• THE TASK: Pictures do not belong in the copy. Return all of the entries exactly.

Screenshot and code edit data:
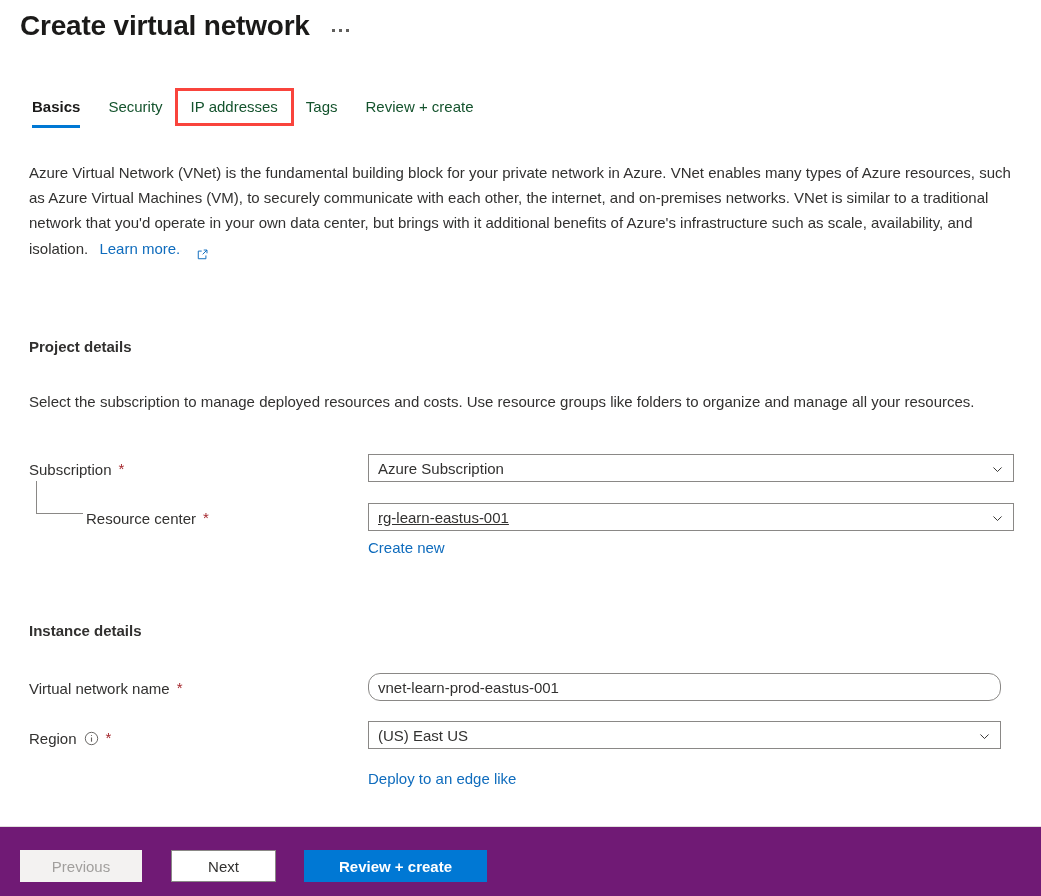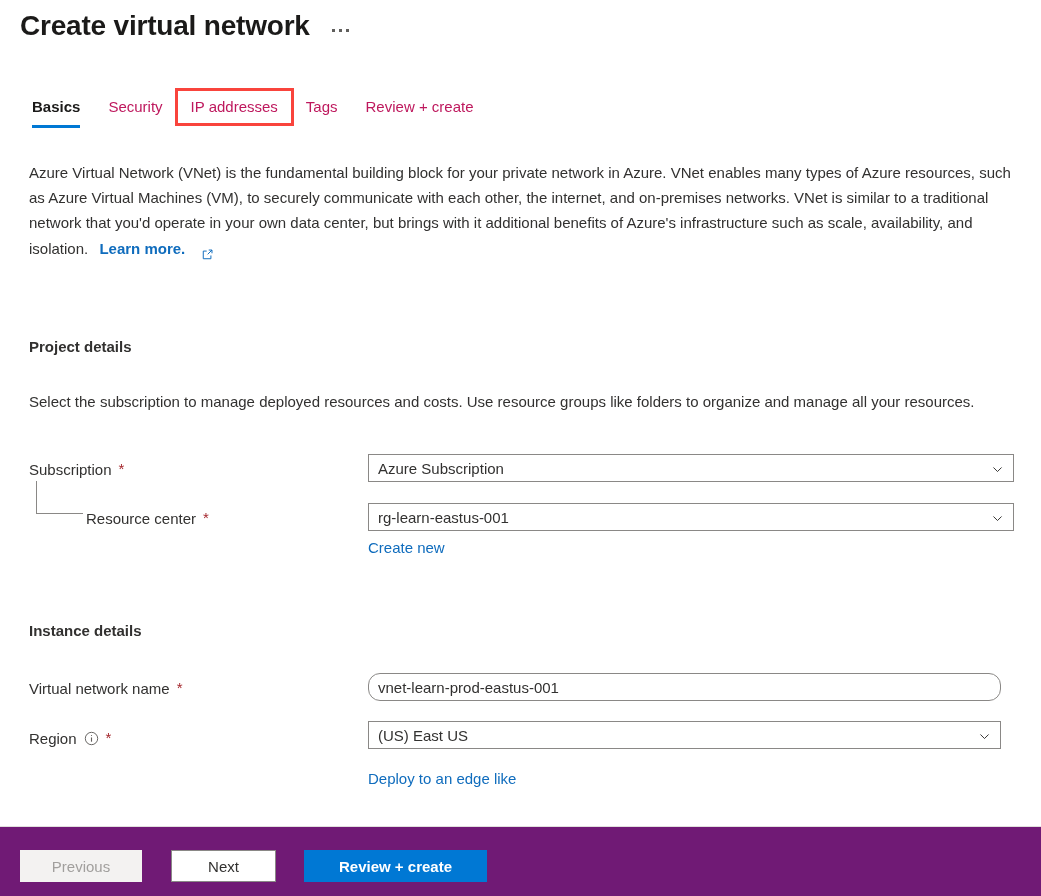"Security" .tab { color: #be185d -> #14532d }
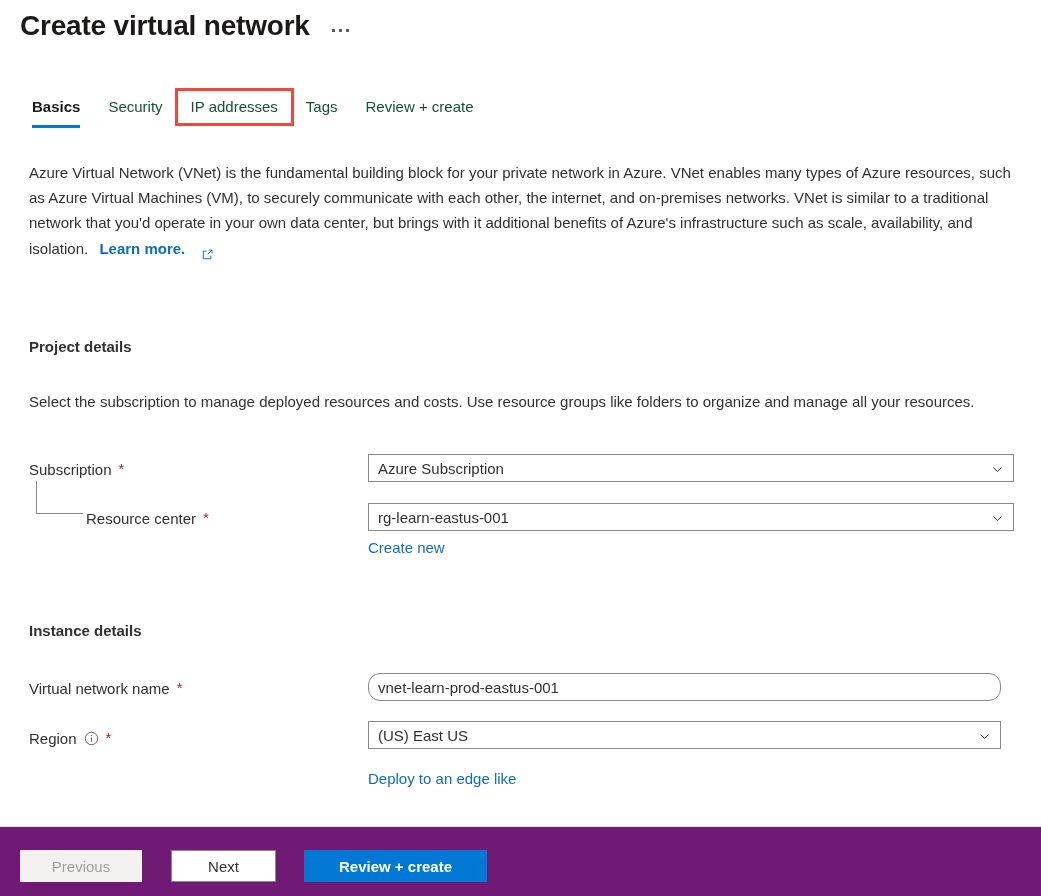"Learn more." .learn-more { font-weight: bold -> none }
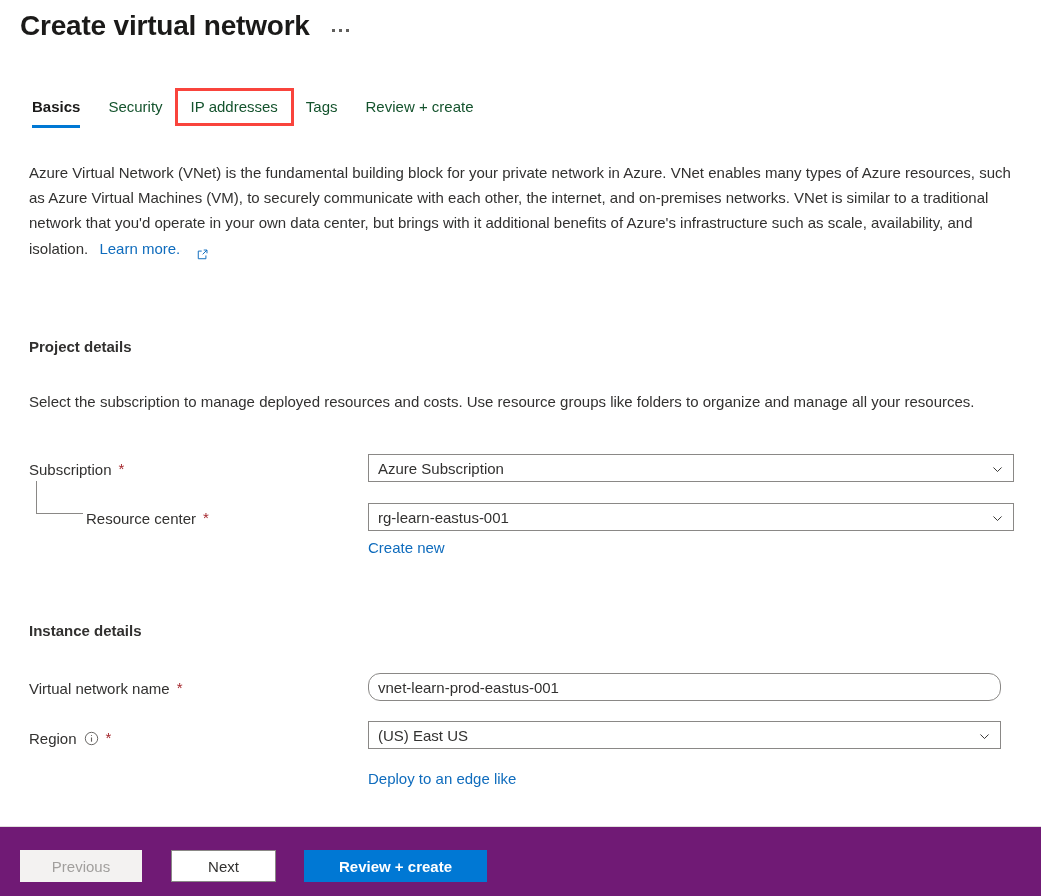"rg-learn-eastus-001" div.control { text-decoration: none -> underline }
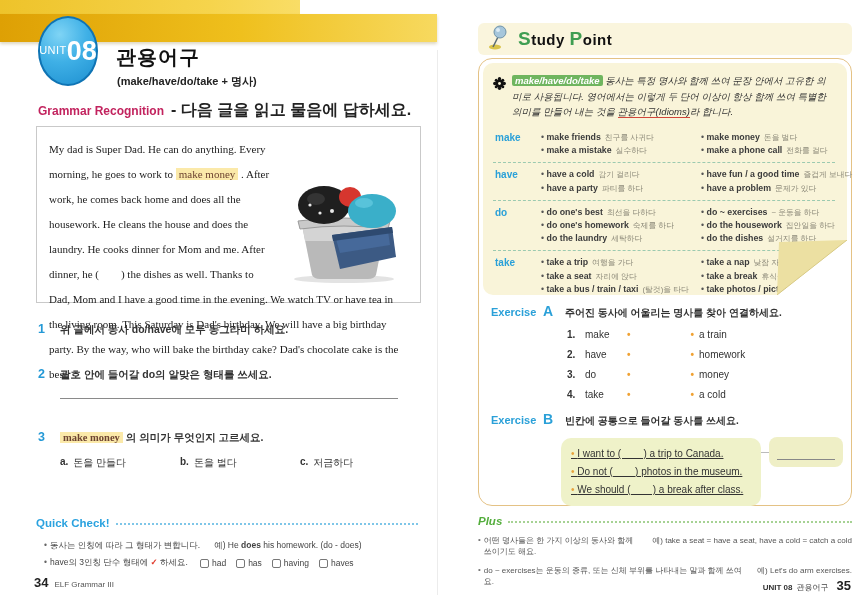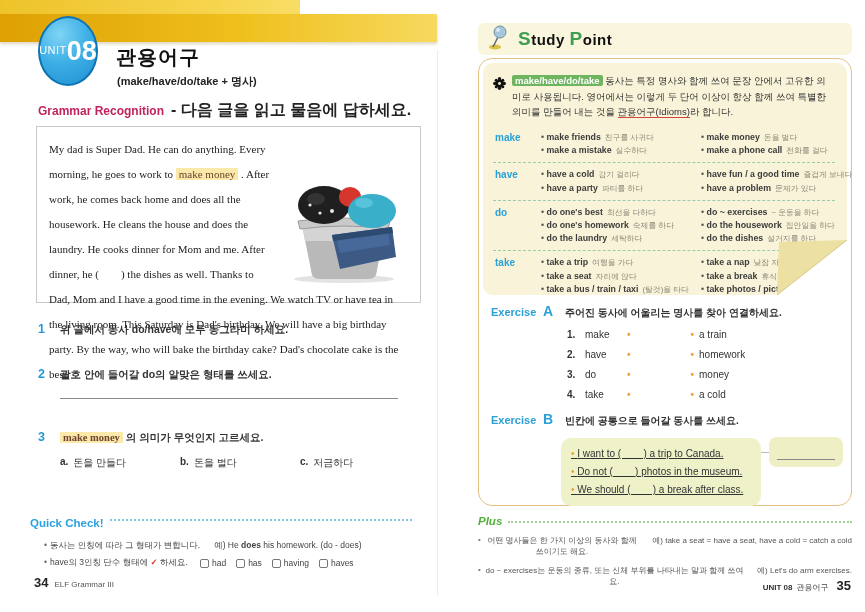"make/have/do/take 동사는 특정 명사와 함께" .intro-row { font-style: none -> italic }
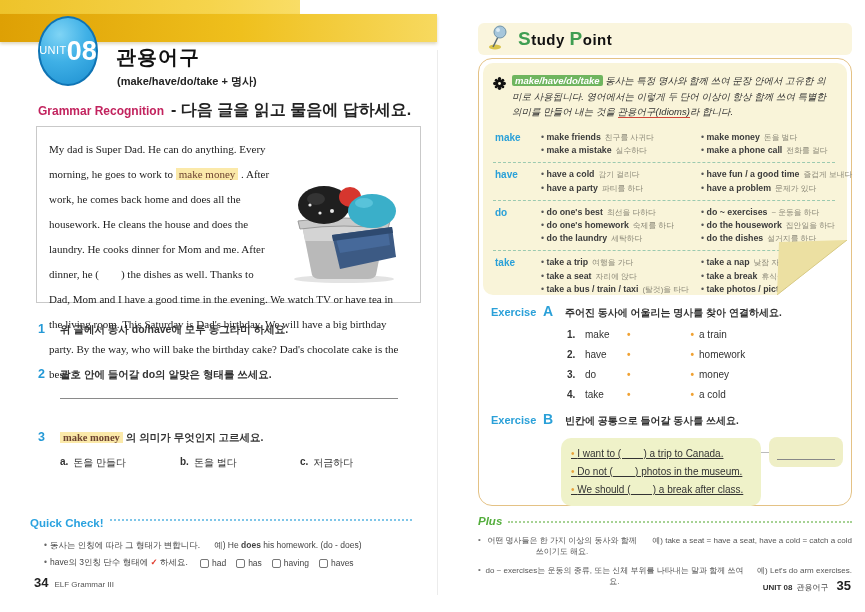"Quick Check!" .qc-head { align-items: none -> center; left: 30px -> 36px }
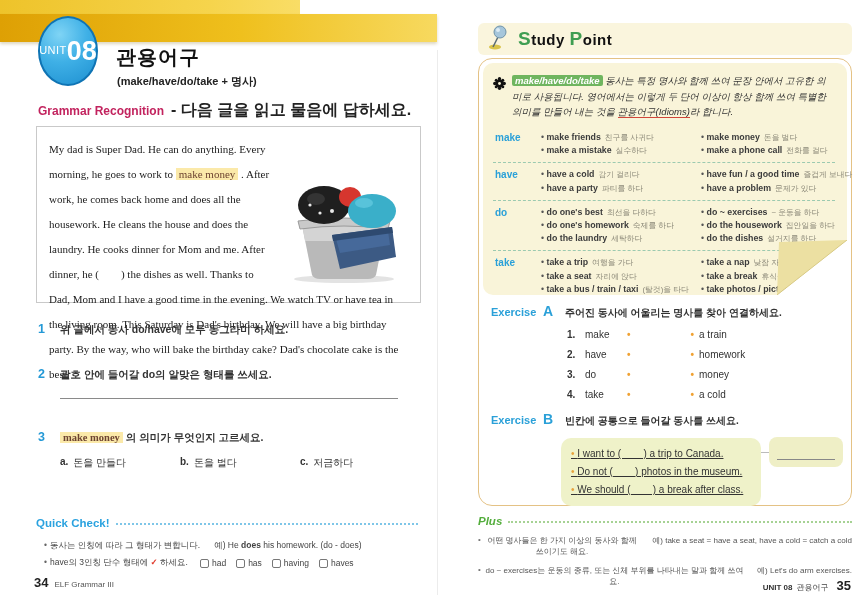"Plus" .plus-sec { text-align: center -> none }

• EXERCISE SOLUTION:
"Security" .tab { color: #be185d -> #14532d }
"Learn more." .learn-more { font-weight: bold -> none }
"rg-learn-eastus-001" div.control { text-decoration: none -> underline }
"make/have/do/take 동사는 특정 명사와 함께" .intro-row { font-style: none -> italic }
"Quick Check!" .qc-head { align-items: none -> center; left: 30px -> 36px }
"Plus" .plus-sec { text-align: center -> none }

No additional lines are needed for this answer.